This proposal is a new version of following proposal draft.
Slash validators who fail to vote in 3 consecutive proposals in order to increase awareness of the voting and participation rates.
Why do we need it?
Validators in the cosmos network are to senators in a congress. Therefore, validators must be aware of the network’s issues and if possible, notify and explain the issues to the diverse stakeholders in the network. The validators who are not interested in the governance process are negligent of their duties. For example, Proposal #57 failed to reach quorum. Although such phenomenon is not a big problem as of yet, it may become a problem if vote absence continues or increases. Failure to reach quorum results in failure to reach a decision which obstructs network development and adaptation to changes. Cosmos network’s governance proposal process takes min. 2 weeks as it is and the failure to reach decisions due to absent voters further delays time. Recent failures to reach quorum were solely due to certain validators’ repeat absences.
Though the negligent validators should lose voting power over time, due to the information asymmetry their failures to do their duty cannot be easily discovered. By slashing validators, the delegators would be aware of past (non-)activities of certain validators. In turn, it would provide an incentive for the validators to actively practice their duties. Ultimately, this will adjust voting power accordingly; more power will go those who deserve it. Alternatively, an incentive can be offered as opposed to penalty, but under the current governance this may incentivize submission of meaningless proposals instead. This, in turn, would divide attention given to each proposal and diminish the quality of decision making- slashing seems a more appropriate action. Also, the penalty function was disabled to prevent validators from voting without consideration of the issue but solely to avoid penalty, which is a valid concern. But if “abstain” is an option in the vote, the concern will become null.
Why penalize 3 consecutive absences?
I propose that we will only slash those who fail to vote on three consecutive proposals.
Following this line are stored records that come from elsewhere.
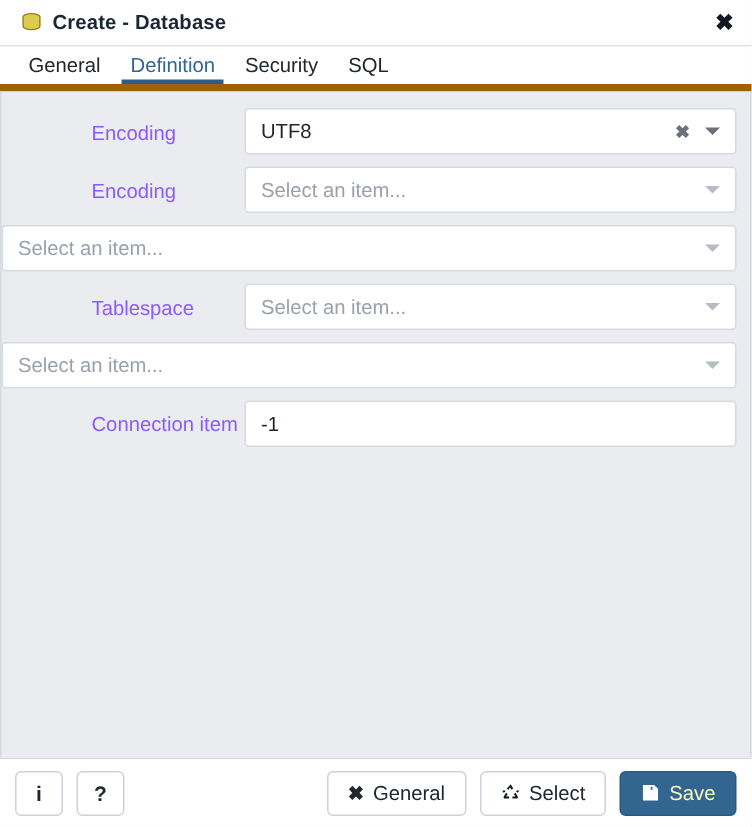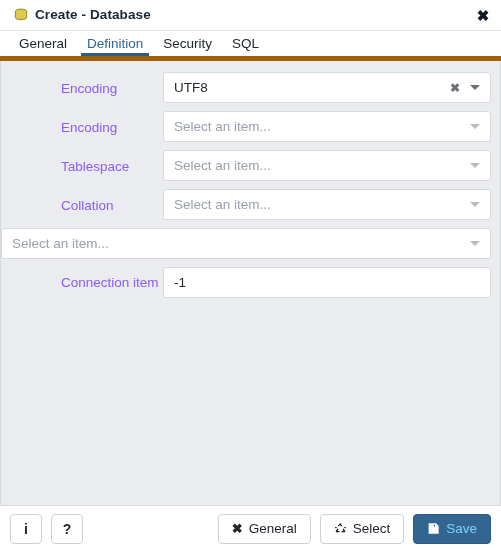--- a/index.html
+++ b/index.html
@@ -242,21 +242,21 @@
   }
   .btn.icon-only {
     width: 32px;
     padding: 0;
     font-weight: bold;
     font-size: 14px;
   }
   .btn.primary {
     background: #326690;
     border-color: #2b5a80;
-    color: #7dd3fc;
+    color: #fef9c3;
   }
   .btn-glyph {
     display: inline-flex;
     align-items: center;
     justify-content: center;
     flex: 0 0 auto;
   }
   .btn-glyph svg { display: block; }
   .btn-x {
     font-size: 13px;
@@ -317,33 +317,32 @@
         <div class="input-box select plain">
           <span class="input-value placeholder">Select an item...</span>
           <span class="sel-caret">
               <i class="caret-glyph"></i>
             </span>
         </div>
       </div>
     </div>
 
     <div class="field-row">
-      <div class="field-label">Tablespace</div>
       <div class="field-control">
         <div class="input-box select plain">
           <span class="input-value placeholder">Select an item...</span>
           <span class="sel-caret">
               <i class="caret-glyph"></i>
             </span>
         </div>
       </div>
     </div>
 
     <div class="field-row">
-      <div class="field-label">Collation</div>
+      <div class="field-label">Tablespace</div>
       <div class="field-control">
         <div class="input-box select plain">
           <span class="input-value placeholder">Select an item...</span>
           <span class="sel-caret">
               <i class="caret-glyph"></i>
             </span>
         </div>
       </div>
     </div>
It seems fair to assume that anyone who fails to vote on such numerous occasions are deliberately not exercising their rights to vote. Validators’ duties are not limited to validation but extends to development of Cosmos ecosystem projects, and may be on en route for business trips, etc. Given their broad spectrum of duties, penalizing a single absence seems harsh. We should start with three consecutive absences and monitor how it affects the voting turnout- if the number needs adjustment, we can discuss that later.
The problem is that “not interesting” proposals do not equal insignificance of the proposal.
Also, I am no suggesting forced governance. The voting option to “abstain” is available, and I suggested that penalty only apply if the validator misses three proposal votings.
If it is too easy to submit to proposal, there might be a “spamming” issue. However, submitting a proposal requires a deposit, which is forfeited when the voter vetoes- which discourages spamming. If the number of submission of proposals becomes overwhelming, we can increase the deposit value to hinder such activities.
I agree that encouraging the end-users is important. I am preparing a proposal for increasing accessibility of end-users to the proposals. But I think that the solutions can be found simultaneously and in parallel to each other; I don’t think one proposal can solve all issues.
If you have any suggestions to incentivize voting, I would really appreciate for you to share your thoughts.
I agree that this should be taken into consideration. Perhaps that is why the compulsory voting was in the plans but was not activated.
However, I don’t think that passing this proposal would result in counterproductive voting results, since I think that the negligent validators that purposefully missed voting would be likely to vote “abstain”.
Conversely, if this proposal does not pass, and the current trends of failure to reach, or barely reaching quorum continues, it would actually give too much power to the “swing voters” who only vote when they choose to. Keep in mind, time allocated to Cosmos hub’s voting is long- a slow process- and the high possibility of postponed governance (what we are experiencing now) is a higher risk.
If you have any other suggestions on unintended results from the proposal, please share them here so that I can strengthen my proposal.
Since validators are elected and one of their roles is to participate in governance, they really should vote .
I tend to agree with Mircea that this proposal could motivate validators to script their governance participation. Then again, validators scripting abstain taking some time to refine their position, and then choosing another vote doesn’t seem all that bad to me. The key to this is quorum. There are of course validators like the random string, who is endorsed by the ICF: Interchain Explorer by Cosmostation
Who simply never vote. I don’t think that this is because they don’t find the proposal’s interesting, I think that this is because they do not ever read the proposals or participate in Cosmos in any meaningful way at any time.
Of course, it could just be that the ICF wishes to remove 300,000 atoms from quorum on every gov prop, and of course, the ICF can delegate to any validator that it would like to.
Even if the vote is ultimately abstain, I think that it is important that validators vote. Validators are paid a commission by their delegators and according to the protocol, validators represent delegators.
Finally, I do believe that there is a real question that should be discussed regarding whether or not that representative role is healthy. Governance participation is very time consuming.
social engagement is the best direction. wallet providers can help out here by mentioning the no of participation by a validator. Or a community drive project to make a report on the reporting pattern of the validators and their ideology on the proposal.